5 questions to Madeleine Cocolas (composer)

At the beginning of 2013, Seattle-based composer Madeleine Cocolas made a resolution to write one piece a week for the entire year. The resulting project, “52 Weeks”, is documented on her blog and SoundCloud page, where listeners can hear Cocolas’ compositions and follow her progress from week to week. Over the New Year holiday, Cocolas took a short break from writing music to discuss “52 Weeks” and her compositional process.

Tell me about the story behind 52 Weeks. What inspired you to start this project?

I was working as a Music Supervisor in Melbourne, Australia (which involved sourcing and licensing music for TV shows), when my husband unexpectedly got offered a job in Seattle. We made the decision to move over to the States, but I initially wasn’t allowed to work in Seattle (for boring visa reasons), so I knew that I would have to make my own opportunities while living here.

Madeleine Cocolas

Madeleine Cocolas

I’ve been composing music and playing piano most of my life, but up to now it hadn’t been something I pursued seriously. I decided that it would be the perfect time to compose seriously and as a full time venture, but I knew I would need to construct some goals for myself, partly for self-discipline, and partly so I didn’t feel overwhelmed. I fairly impulsively decided to write a piece of music every week for 52 weeks, and promptly set up a blog to track my journey and a SoundCloud page to post my pieces every week.

Composing one piece a week for an entire year is no small task. What are some of the biggest challenges you’ve tackled since beginning 52 Weeks?

The project has taken a lot of personal stamina and motivation, and (thankfully) I didn’t think through the amount of effort involved before I made the decision to embark on the project. Some weeks I find it really hard to sit down and write a piece, and it can feel a bit like a chore especially if I’m struggling with writer’s block. I often end up scrapping the first idea I come up with and end up using the second or third. Overall though, I have found that once I get my negative thoughts and procrastination out of the way, the writing part mostly falls into place.

Another one of the biggest challenges I have faced is finding the balance between ‘perfecting’ a piece of music and finalizing it for the purpose of the project. It is really important to me that each piece be able to be listened to and judged on its own merits, and I don’t use the weekly deadlines as an excuse to produce a sub-standard piece of music. It is also really important to me to not feel like I’m churning out music for the sake of it, because at the end of 52 Weeks I want to look back and have a body of meaningful music I am proud of, and that I feel stands up by itself regardless of its context.

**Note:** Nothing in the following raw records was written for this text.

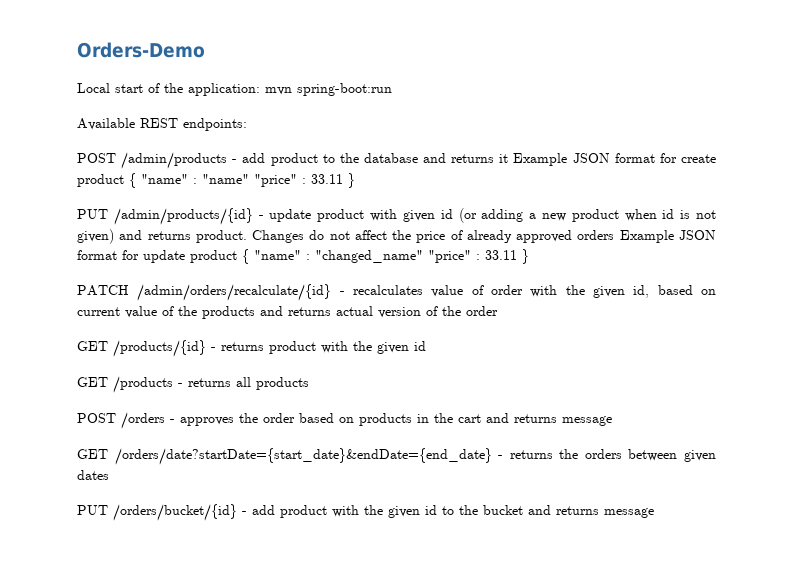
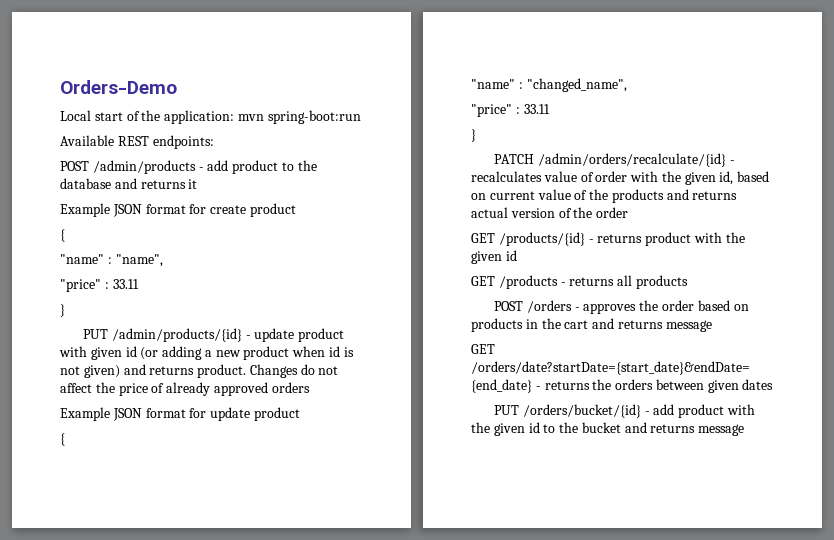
(509, 158) none -> (198, 184) //
[129,173,343,188] { "name" : "name" "price" : 33.11 -> [60,229,65,242] [60,254,163,267] [60,279,139,292] // { // "name" : "name", // "price" : 33.11 //
(615, 235) none -> (310, 387) //
[242,249,517,264] { "name" : "changed_name" "price" : 33.11 -> [60,433,65,446] [471,78,627,92] [471,104,550,117] // { // "name" : "changed_name", // "price" : 33.11 //

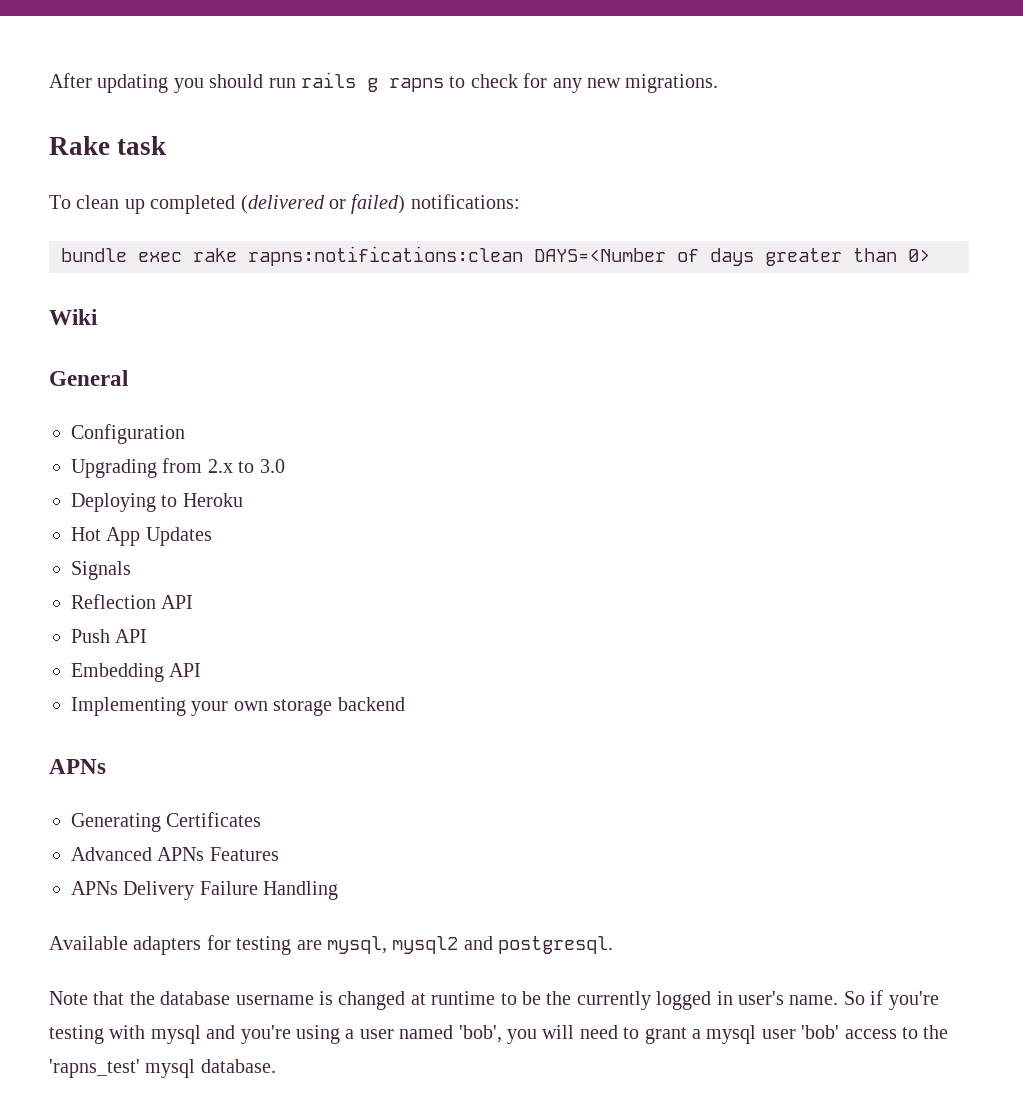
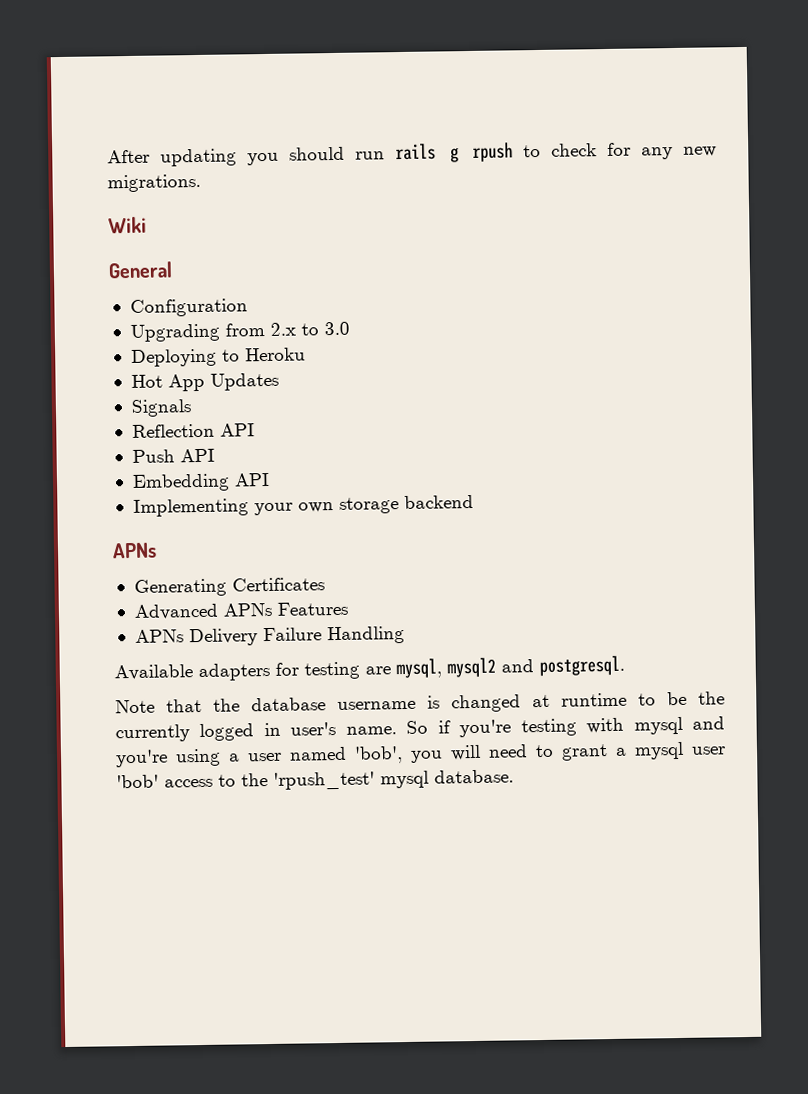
[389,78,444,92] rapns -> [472,142,514,162] rpush
[49,136,167,155] [49,194,520,214] [61,246,930,266] // Rake task // To clean up completed (delivered or failed) notifications: // bundle exec rake rapns:notifications:clean DAYS=<Number of days greater than 0> -> (201, 183) none
[49,1059,140,1078] 'rapns_test' -> [273,771,375,790] 'rpush_test'

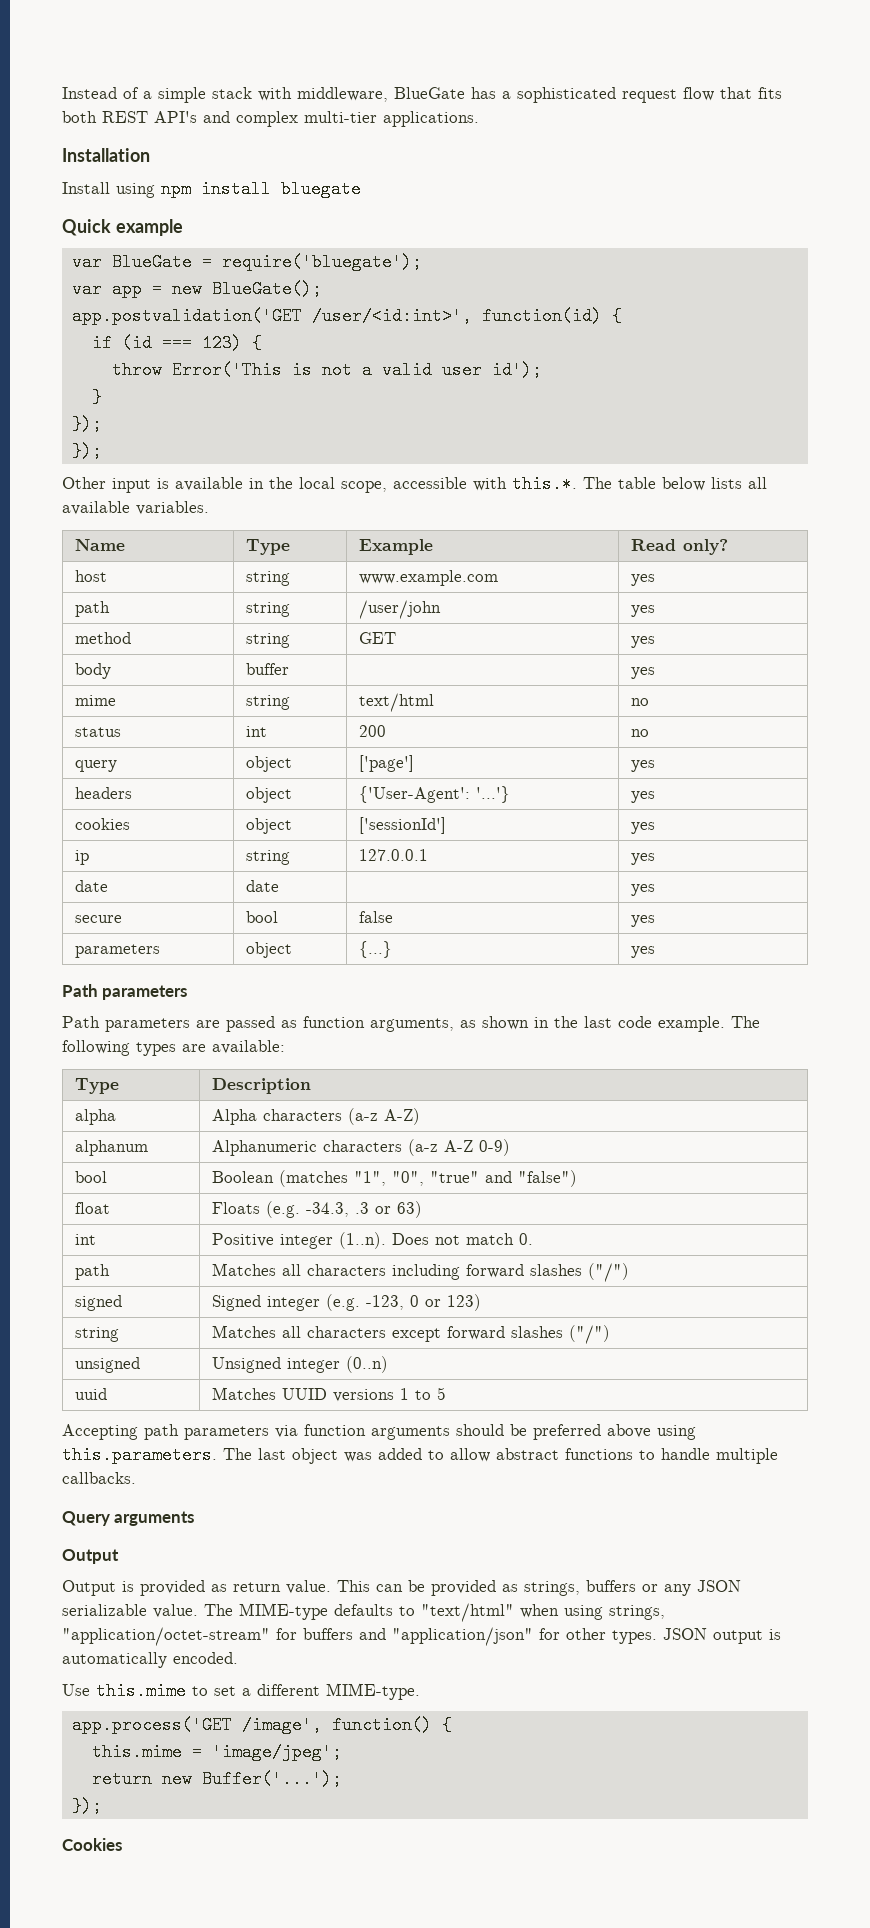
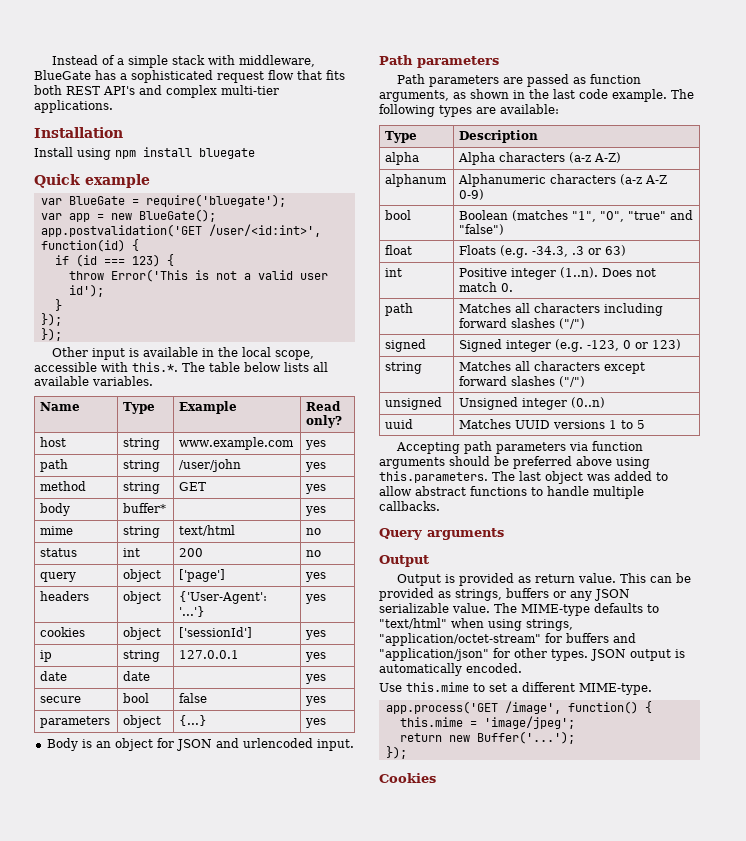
[246,663,290,675] buffer -> [123,503,167,513] buffer*
(656, 952) none -> [46,738,354,751] // Body is an object for JSON and urlencoded input.

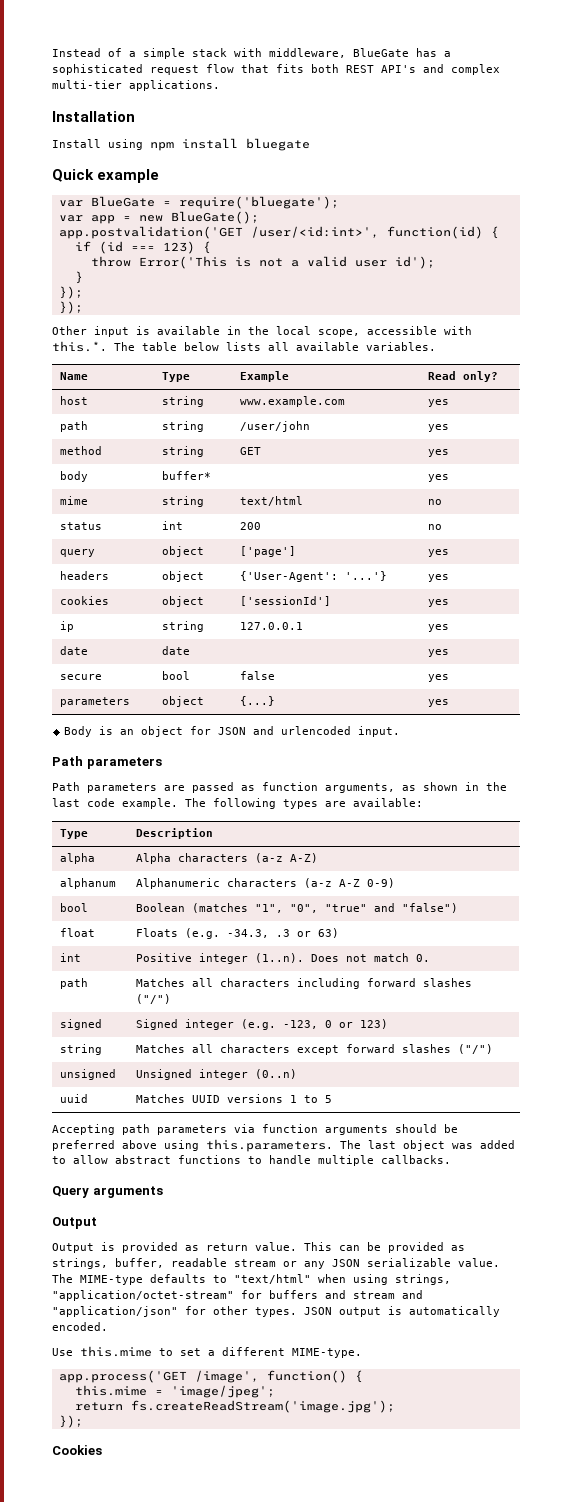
[506,588,549,598] buffers -> [115,1258,276,1268] buffer, readable stream
(636, 638) none -> [353,1290,423,1299] stream and
[448,731,575,744] new Buffer('...'); -> [130,1400,395,1413] fs.createReadStream('image.jpg');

Though each piece in 52 Weeks is a small gem that can stand on its own, is there a broader message or sentiment that you hope to convey through the entire 52-piece cycle? What does this body of work represent to you?

There isn’t broader message I am trying to convey through 52 Weeks, and my hope is that people can enjoy the project either by following each week, or by dropping in to my SoundCloud page every so often.

However, on a personal level, the project proves to me that I was able to turn a potentially difficult situation (i.e. giving up a job and a life that I loved, and moving to Seattle) into an opportunity to dive head first into something which I’ve always wanted to do, but probably have been a little afraid to.

Now that you’re nearing the end of 52 Weeks, how have you grown as a composer since the start of the project? Has it changed your creative process or the way you approach music?

52 Weeks has most definitely changed the way I approach music. I feel that 52 Weeks has allowed me to explore different musical ideas, and has helped me to define my musical style. Also, because of the volume of music I have been writing, I have explored areas that I had otherwise shied away from, such as incorporating my voice as an instrument and trying out different production techniques.

On a very practical level, this project has also made me realize that I am most productive when I have goals and deadlines to work to, and I have been surprised by how much my productivity has increased by the deadlines I have imposed on myself.

What’s next for you after 52 Weeks? Do you have any other musical projects in the works?

My next project will be to release an album based on pieces from 52 Weeks. I’m going to pick my favorite pieces, then rework, remix and master them. Even though they have all been written as individual tracks, I think they will work well in an album format.